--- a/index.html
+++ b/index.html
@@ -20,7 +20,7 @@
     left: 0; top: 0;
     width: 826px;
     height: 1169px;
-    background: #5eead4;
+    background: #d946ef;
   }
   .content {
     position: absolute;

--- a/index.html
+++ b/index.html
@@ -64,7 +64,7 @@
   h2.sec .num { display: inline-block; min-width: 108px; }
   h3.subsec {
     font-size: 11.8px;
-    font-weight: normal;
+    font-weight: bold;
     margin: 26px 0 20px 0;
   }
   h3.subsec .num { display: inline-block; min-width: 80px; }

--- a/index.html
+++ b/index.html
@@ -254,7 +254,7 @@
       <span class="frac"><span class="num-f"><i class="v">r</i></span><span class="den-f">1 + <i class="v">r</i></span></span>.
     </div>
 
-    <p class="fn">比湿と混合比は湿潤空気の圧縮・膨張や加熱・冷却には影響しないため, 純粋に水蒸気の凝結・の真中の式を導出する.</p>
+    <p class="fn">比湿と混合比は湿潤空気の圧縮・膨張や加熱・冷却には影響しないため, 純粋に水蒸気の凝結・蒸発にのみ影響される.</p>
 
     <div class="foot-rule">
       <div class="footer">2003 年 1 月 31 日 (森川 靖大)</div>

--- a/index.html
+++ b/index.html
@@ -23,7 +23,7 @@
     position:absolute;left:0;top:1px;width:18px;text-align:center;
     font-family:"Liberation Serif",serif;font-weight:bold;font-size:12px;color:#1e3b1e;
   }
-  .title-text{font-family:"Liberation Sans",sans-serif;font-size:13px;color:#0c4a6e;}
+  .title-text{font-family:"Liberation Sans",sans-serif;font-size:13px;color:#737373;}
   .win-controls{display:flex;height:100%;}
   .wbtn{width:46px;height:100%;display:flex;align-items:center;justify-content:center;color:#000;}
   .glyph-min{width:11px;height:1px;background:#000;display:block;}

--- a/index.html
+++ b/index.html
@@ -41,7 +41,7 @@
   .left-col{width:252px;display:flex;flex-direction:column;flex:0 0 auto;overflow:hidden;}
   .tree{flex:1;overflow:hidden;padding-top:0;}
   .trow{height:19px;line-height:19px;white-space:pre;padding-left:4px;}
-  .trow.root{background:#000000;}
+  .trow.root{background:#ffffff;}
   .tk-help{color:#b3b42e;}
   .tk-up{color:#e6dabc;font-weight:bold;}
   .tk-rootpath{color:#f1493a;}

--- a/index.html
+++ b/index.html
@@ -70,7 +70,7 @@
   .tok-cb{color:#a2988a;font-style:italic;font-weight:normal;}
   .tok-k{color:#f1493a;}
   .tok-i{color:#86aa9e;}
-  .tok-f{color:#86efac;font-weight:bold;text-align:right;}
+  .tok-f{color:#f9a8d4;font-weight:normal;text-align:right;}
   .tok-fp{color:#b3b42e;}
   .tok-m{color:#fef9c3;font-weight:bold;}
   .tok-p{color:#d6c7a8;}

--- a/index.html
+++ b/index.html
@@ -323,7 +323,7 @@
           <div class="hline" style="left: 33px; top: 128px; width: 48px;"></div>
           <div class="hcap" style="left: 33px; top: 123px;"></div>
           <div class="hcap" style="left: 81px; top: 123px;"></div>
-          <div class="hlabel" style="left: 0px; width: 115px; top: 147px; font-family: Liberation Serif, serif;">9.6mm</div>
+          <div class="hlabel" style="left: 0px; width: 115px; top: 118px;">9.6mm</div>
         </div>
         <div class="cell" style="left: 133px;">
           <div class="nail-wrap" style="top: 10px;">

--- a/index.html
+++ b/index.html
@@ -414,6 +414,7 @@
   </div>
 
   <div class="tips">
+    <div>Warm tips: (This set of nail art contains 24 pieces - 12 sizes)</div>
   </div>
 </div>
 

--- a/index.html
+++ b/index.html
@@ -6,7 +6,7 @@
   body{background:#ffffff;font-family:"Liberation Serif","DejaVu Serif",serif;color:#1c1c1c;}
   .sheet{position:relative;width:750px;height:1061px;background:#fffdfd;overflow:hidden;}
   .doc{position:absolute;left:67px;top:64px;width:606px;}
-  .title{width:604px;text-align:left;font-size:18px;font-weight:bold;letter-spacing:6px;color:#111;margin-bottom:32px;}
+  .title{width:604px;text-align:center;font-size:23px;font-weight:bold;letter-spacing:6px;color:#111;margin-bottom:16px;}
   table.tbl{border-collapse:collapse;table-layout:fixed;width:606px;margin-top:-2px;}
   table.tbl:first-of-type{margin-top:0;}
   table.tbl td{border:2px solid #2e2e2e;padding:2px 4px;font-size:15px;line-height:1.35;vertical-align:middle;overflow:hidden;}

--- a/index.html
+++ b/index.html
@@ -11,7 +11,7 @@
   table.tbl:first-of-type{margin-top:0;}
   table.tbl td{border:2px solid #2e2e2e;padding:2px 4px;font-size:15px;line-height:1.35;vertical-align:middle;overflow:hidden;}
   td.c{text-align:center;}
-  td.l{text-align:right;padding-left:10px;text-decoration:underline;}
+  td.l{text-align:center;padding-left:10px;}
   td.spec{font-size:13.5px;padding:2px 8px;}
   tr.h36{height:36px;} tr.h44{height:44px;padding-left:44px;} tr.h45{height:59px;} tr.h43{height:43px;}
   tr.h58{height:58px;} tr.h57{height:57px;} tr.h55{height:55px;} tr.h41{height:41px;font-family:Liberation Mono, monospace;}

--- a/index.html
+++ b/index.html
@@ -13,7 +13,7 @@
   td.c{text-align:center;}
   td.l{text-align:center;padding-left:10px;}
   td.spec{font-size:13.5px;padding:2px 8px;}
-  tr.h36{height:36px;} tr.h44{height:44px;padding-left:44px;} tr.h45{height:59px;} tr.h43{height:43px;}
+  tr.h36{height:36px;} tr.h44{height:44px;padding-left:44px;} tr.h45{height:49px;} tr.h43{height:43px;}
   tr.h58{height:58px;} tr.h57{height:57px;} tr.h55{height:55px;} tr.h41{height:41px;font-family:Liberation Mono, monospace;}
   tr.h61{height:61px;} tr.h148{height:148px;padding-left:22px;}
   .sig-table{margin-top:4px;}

====

If a line in the listing holds the word "center", list that line.

     position:absolute;left:0;top:1px;width:18px;text-align:center;
   .wbtn{width:46px;height:100%;display:flex;align-items:center;justify-content:center;color:#000;}
+  .title{width:604px;text-align:center;font-size:23px;font-weight:bold;letter-spacing:6px;color:#111;margin-bottom:16px;}
   td.c{text-align:center;}
+  td.l{text-align:center;padding-left:10px;}
   td.c{text-align:center;}
   td.l{text-align:center;padding-left:10px;}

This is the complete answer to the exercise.